* [DESCRIPTION OF THE TASK]: Which lines of the listing below contain the word "bold"? Return them.

━━━━━ SOURCE DATA

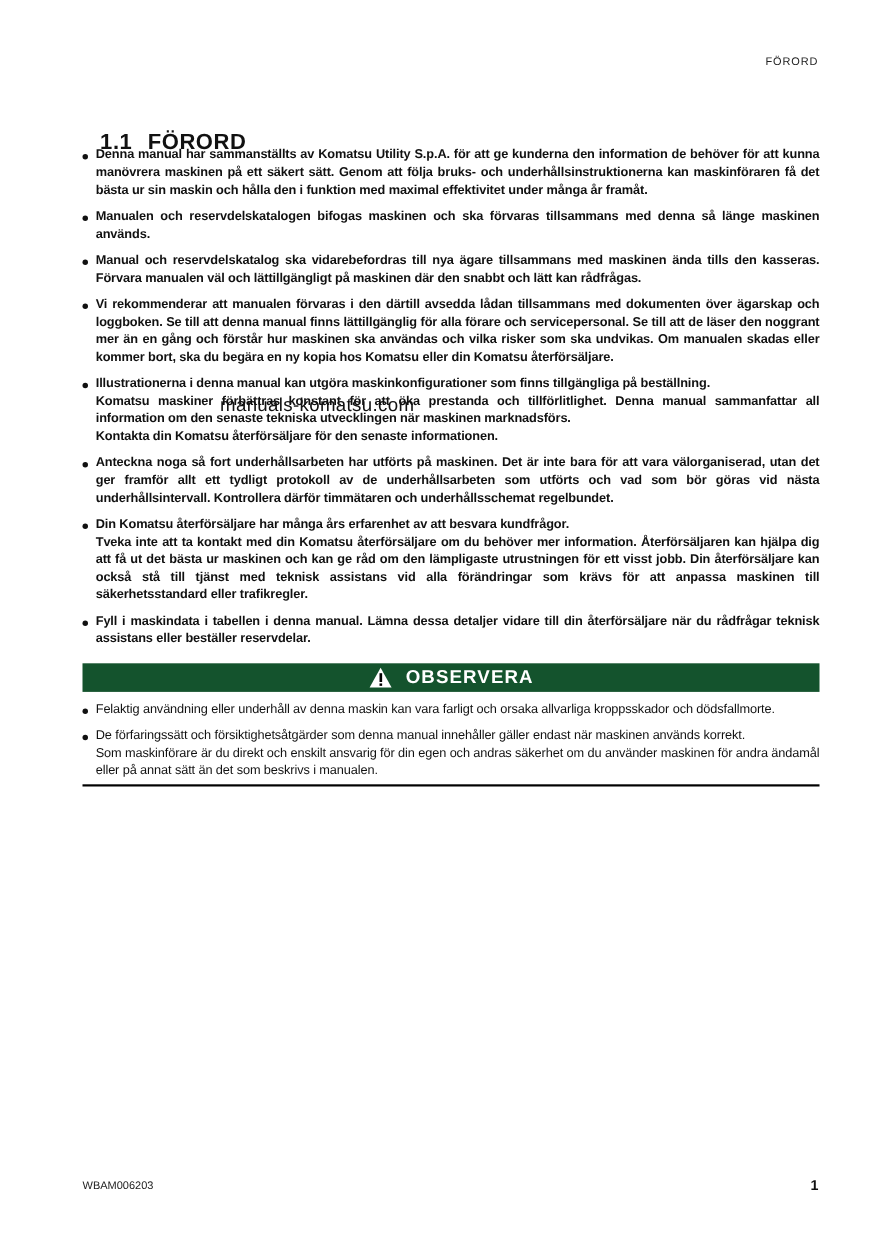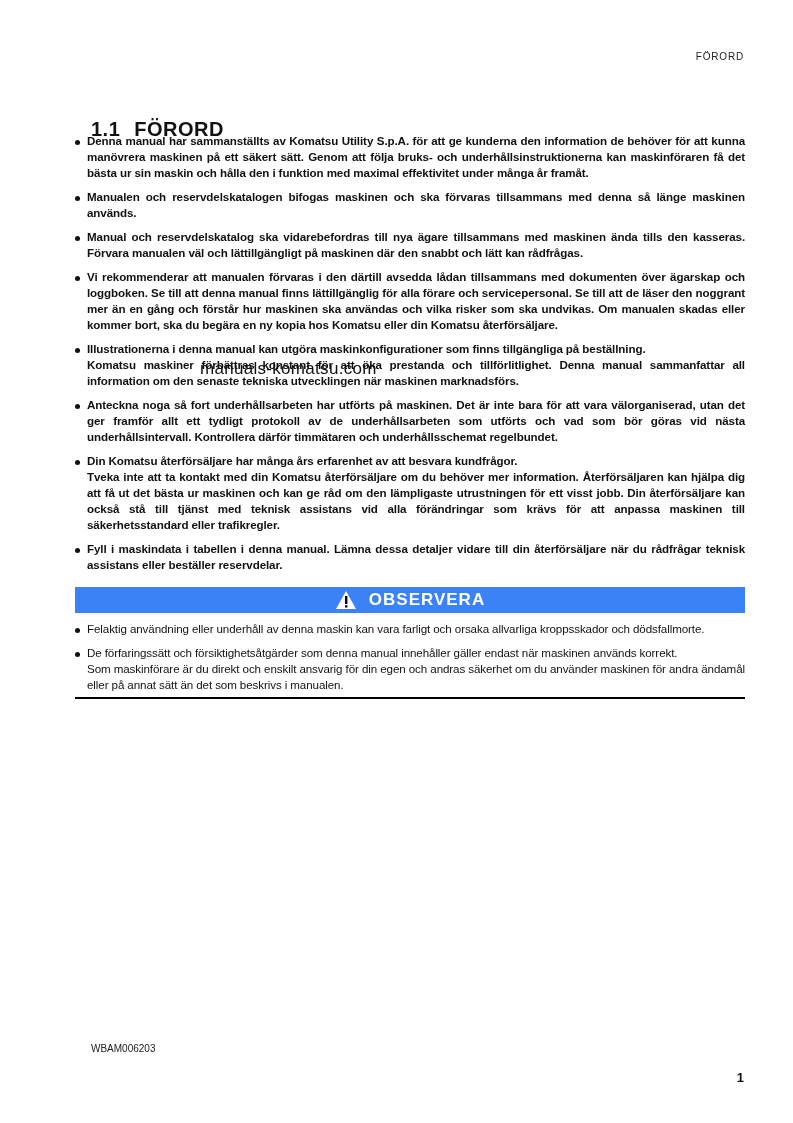--- a/index.html
+++ b/index.html
@@ -77,6 +77,7 @@
   <div class="bullet">
     <p>Illustrationerna i denna manual kan utgöra maskinkonfigurationer som finns tillgängliga på beställning.</p>
     <p>Komatsu maskiner förbättras konstant för att öka prestanda och tillförlitlighet. Denna manual sammanfattar all information om den senaste tekniska utvecklingen när maskinen marknadsförs.</p>
+    <p>Kontakta din Komatsu återförsäljare för den senaste informationen.</p>
   </div>
   <div class="bullet">
     <p>Anteckna noga så fort underhållsarbeten har utförts på maskinen. Det är inte bara för att vara välorganiserad, utan det ger framför allt ett tydligt protokoll av de underhållsarbeten som utförts och vad som bör göras vid nästa underhållsintervall. Kontrollera därför timmätaren och underhållsschemat regelbundet.</p>

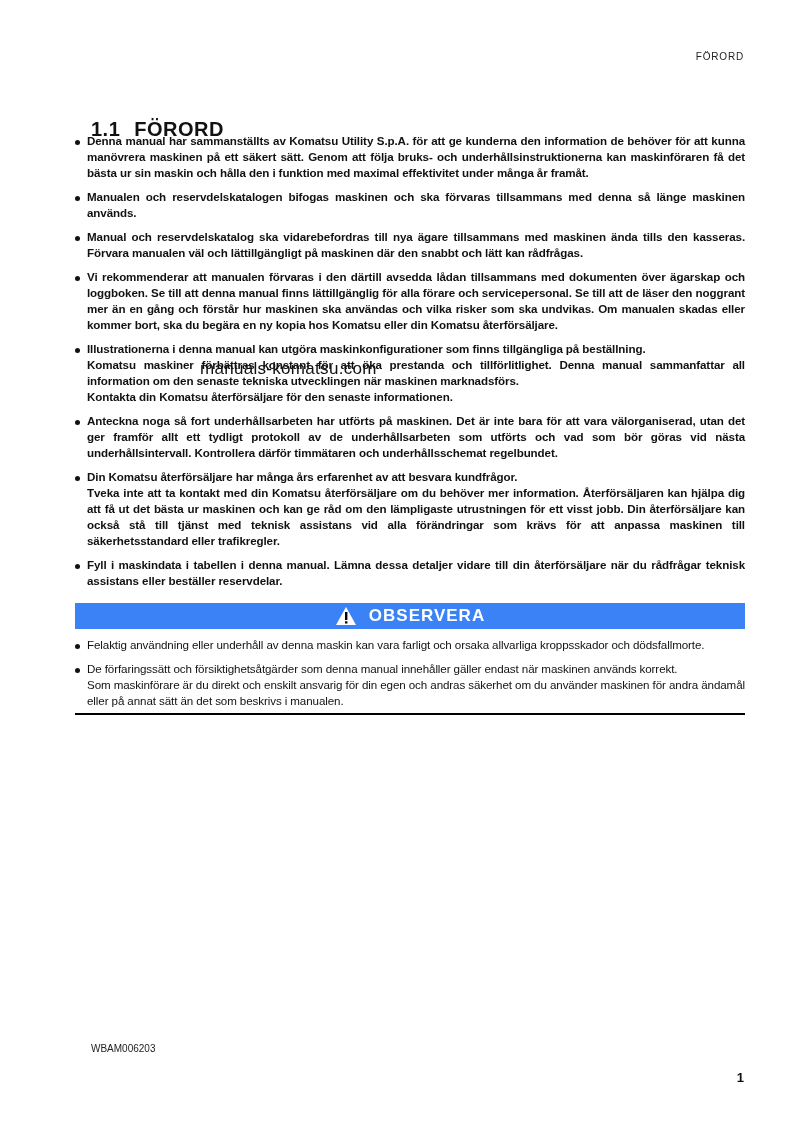--- a/index.html
+++ b/index.html
@@ -37,7 +37,7 @@
     }
     .observera-bar {
       position: relative; margin-top: 14px;
-      background: #3b82f6; color: #fff; height: 26px;
+      background: #14532d; color: #fff; height: 26px;
       display: flex; align-items: center; justify-content: center;
       font-weight: bold; font-size: 17px; letter-spacing: 1px;
     }

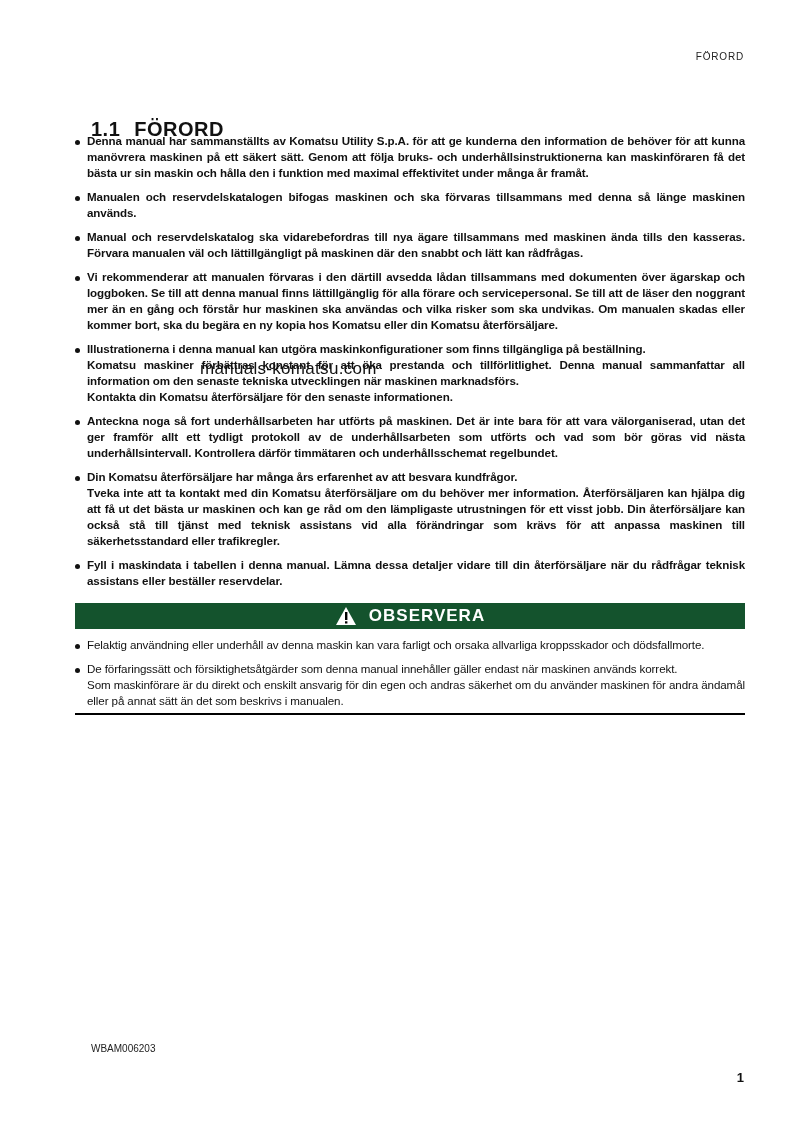--- a/index.html
+++ b/index.html
@@ -46,7 +46,7 @@
     .obs-list .bullet { font-weight: normal; font-size: 11.6px; }
     .rule { height: 2px; background: #000; margin-top: 4px; }
     .footer-code {
-      position: absolute; top: 1043px; left: 75px; font-size: 10px; color: #222; margin-left: 16px;
+      position: absolute; top: 1073px; left: 75px; font-size: 10px; color: #222;
     }
     .page-number {
       position: absolute; top: 1070px; right: 49px; font-size: 13px; font-weight: bold;

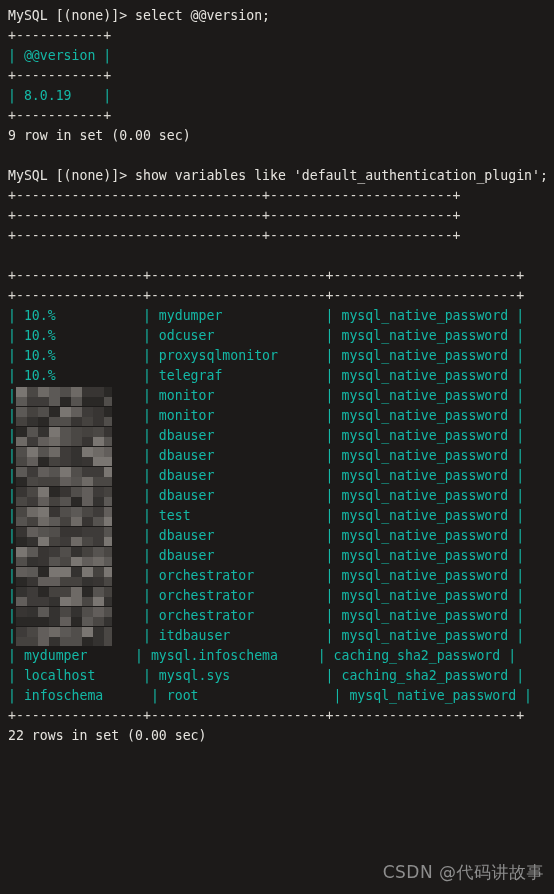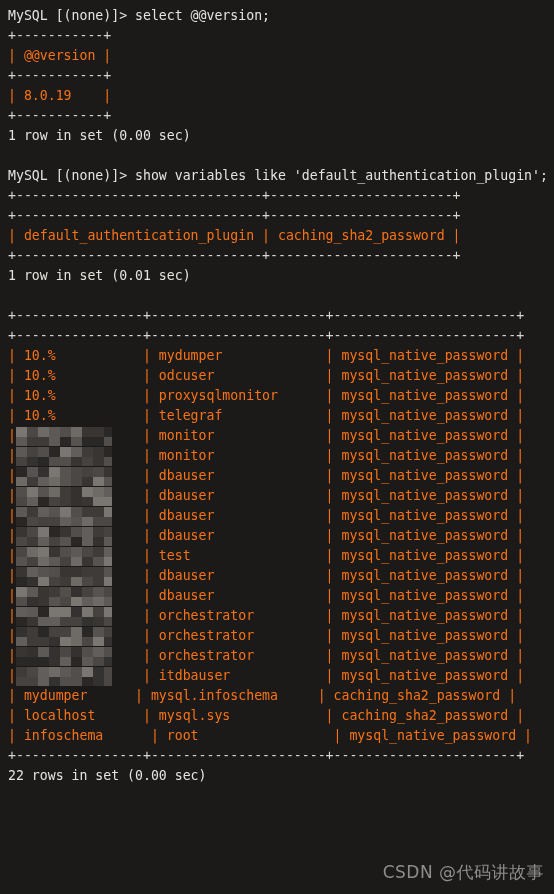--- a/index.html
+++ b/index.html
@@ -30,7 +30,7 @@
   .line.blank { height: 20px; }
   .rule { color: #d9d6d0; }
   .prompt { color: #e6e4df; }
-  .cellrow { color: #f97316; }
+  .cellrow { color: #14b8a6; }
 
   
   .redact-wrap {

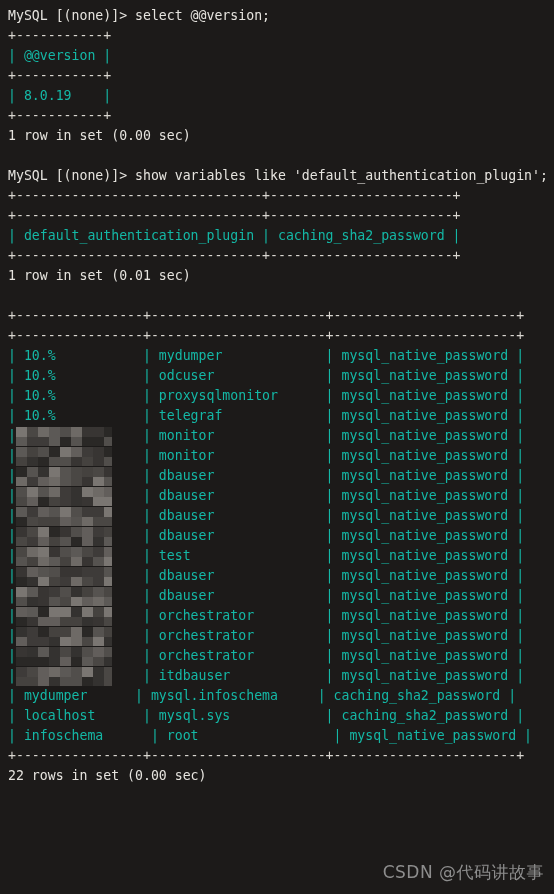--- a/index.html
+++ b/index.html
@@ -74,7 +74,7 @@
   <div class="line rule">+-----------+</div>
   <div class="line cellrow">| 8.0.19    |</div>
   <div class="line rule">+-----------+</div>
-  <div class="line">1 row in set (0.00 sec)</div>
+  <div class="line">9 row in set (0.00 sec)</div>
   <div class="line blank"></div>
 
   <div class="line prompt">MySQL [(none)]&gt; show variables like 'default_authentication_plugin';</div>

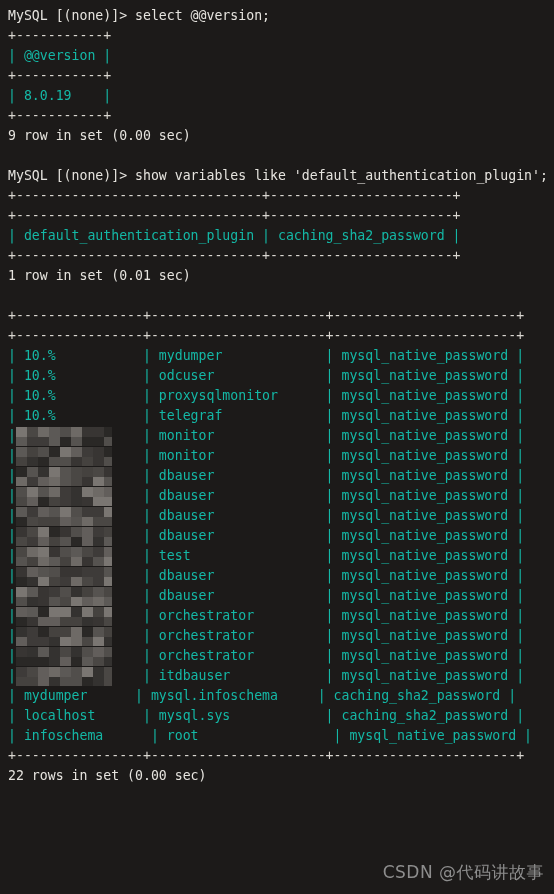--- a/index.html
+++ b/index.html
@@ -80,7 +80,6 @@
   <div class="line prompt">MySQL [(none)]&gt; show variables like 'default_authentication_plugin';</div>
   <div class="line rule">+-------------------------------+-----------------------+</div>
   <div class="line rule">+-------------------------------+-----------------------+</div>
-  <div class="line cellrow">| default_authentication_plugin | caching_sha2_password |</div>
   <div class="line rule">+-------------------------------+-----------------------+</div>
   <div class="line">1 row in set (0.01 sec)</div>
   <div class="line blank"></div>

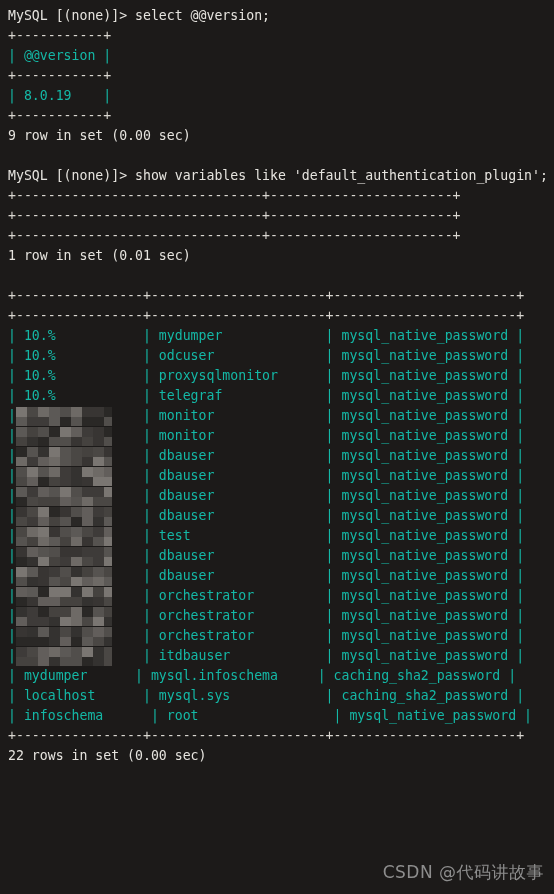--- a/index.html
+++ b/index.html
@@ -81,7 +81,6 @@
   <div class="line rule">+-------------------------------+-----------------------+</div>
   <div class="line rule">+-------------------------------+-----------------------+</div>
   <div class="line rule">+-------------------------------+-----------------------+</div>
-  <div class="line">1 row in set (0.01 sec)</div>
   <div class="line blank"></div>
 
   <div class="line rule">+----------------+----------------------+-----------------------+</div>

━━━━━━━━━━

* [ANSWER SPACE]:
       font-weight: bold; font-size: 17px; letter-spacing: 1px;
       position: absolute; top: 1070px; right: 49px; font-size: 13px; font-weight: bold;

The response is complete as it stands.